Aim of the task: Only the lines below between the ones containing "Etro Porta Trucco" and "total: 759.36 -> 700.00", inclusive, are to be reproduced, each exactly as it stands.

***** Source data *****

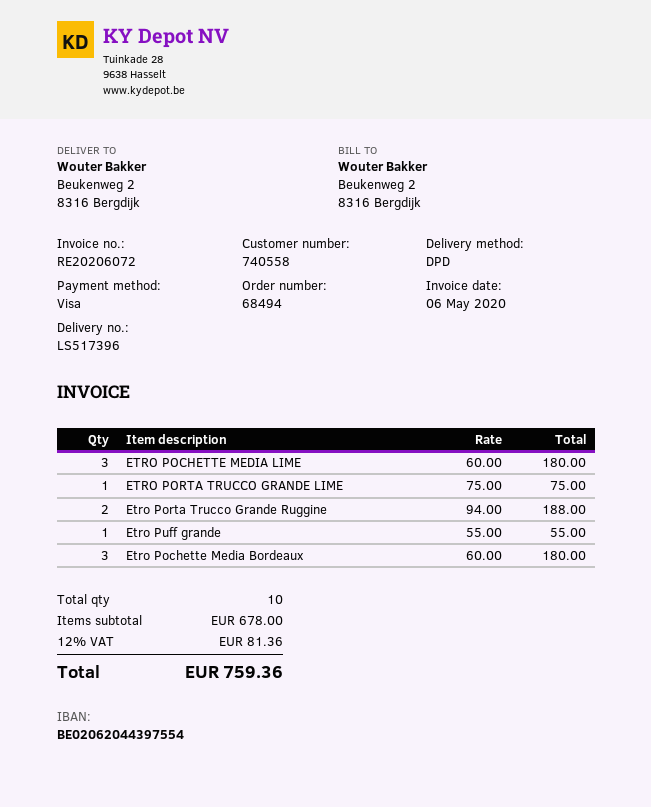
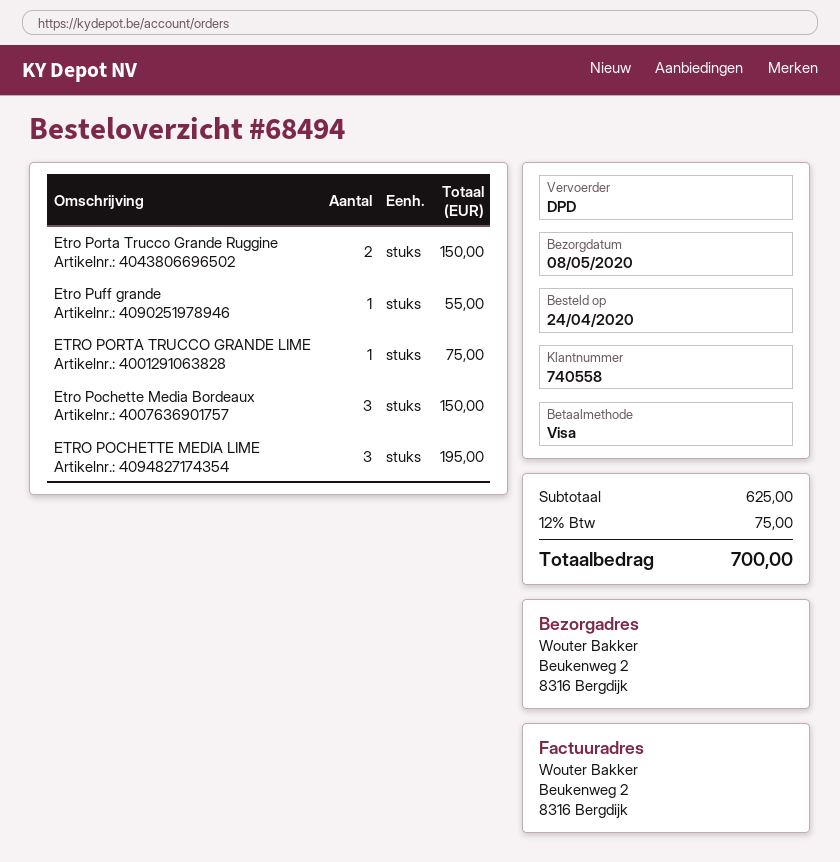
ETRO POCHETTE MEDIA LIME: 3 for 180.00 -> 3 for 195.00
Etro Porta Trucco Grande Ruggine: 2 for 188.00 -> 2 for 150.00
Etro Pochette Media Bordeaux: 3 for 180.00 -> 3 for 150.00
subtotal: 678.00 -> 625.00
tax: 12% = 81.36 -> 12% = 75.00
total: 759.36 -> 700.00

*****
***** Source data *****

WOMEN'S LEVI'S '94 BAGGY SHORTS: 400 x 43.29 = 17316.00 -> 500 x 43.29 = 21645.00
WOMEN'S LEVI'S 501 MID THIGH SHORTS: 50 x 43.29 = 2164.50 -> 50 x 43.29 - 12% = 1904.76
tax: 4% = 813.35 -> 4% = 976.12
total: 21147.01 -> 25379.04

*****

Task response:
Etro Porta Trucco Grande Ruggine: 2 for 188.00 -> 2 for 150.00
Etro Pochette Media Bordeaux: 3 for 180.00 -> 3 for 150.00
subtotal: 678.00 -> 625.00
tax: 12% = 81.36 -> 12% = 75.00
total: 759.36 -> 700.00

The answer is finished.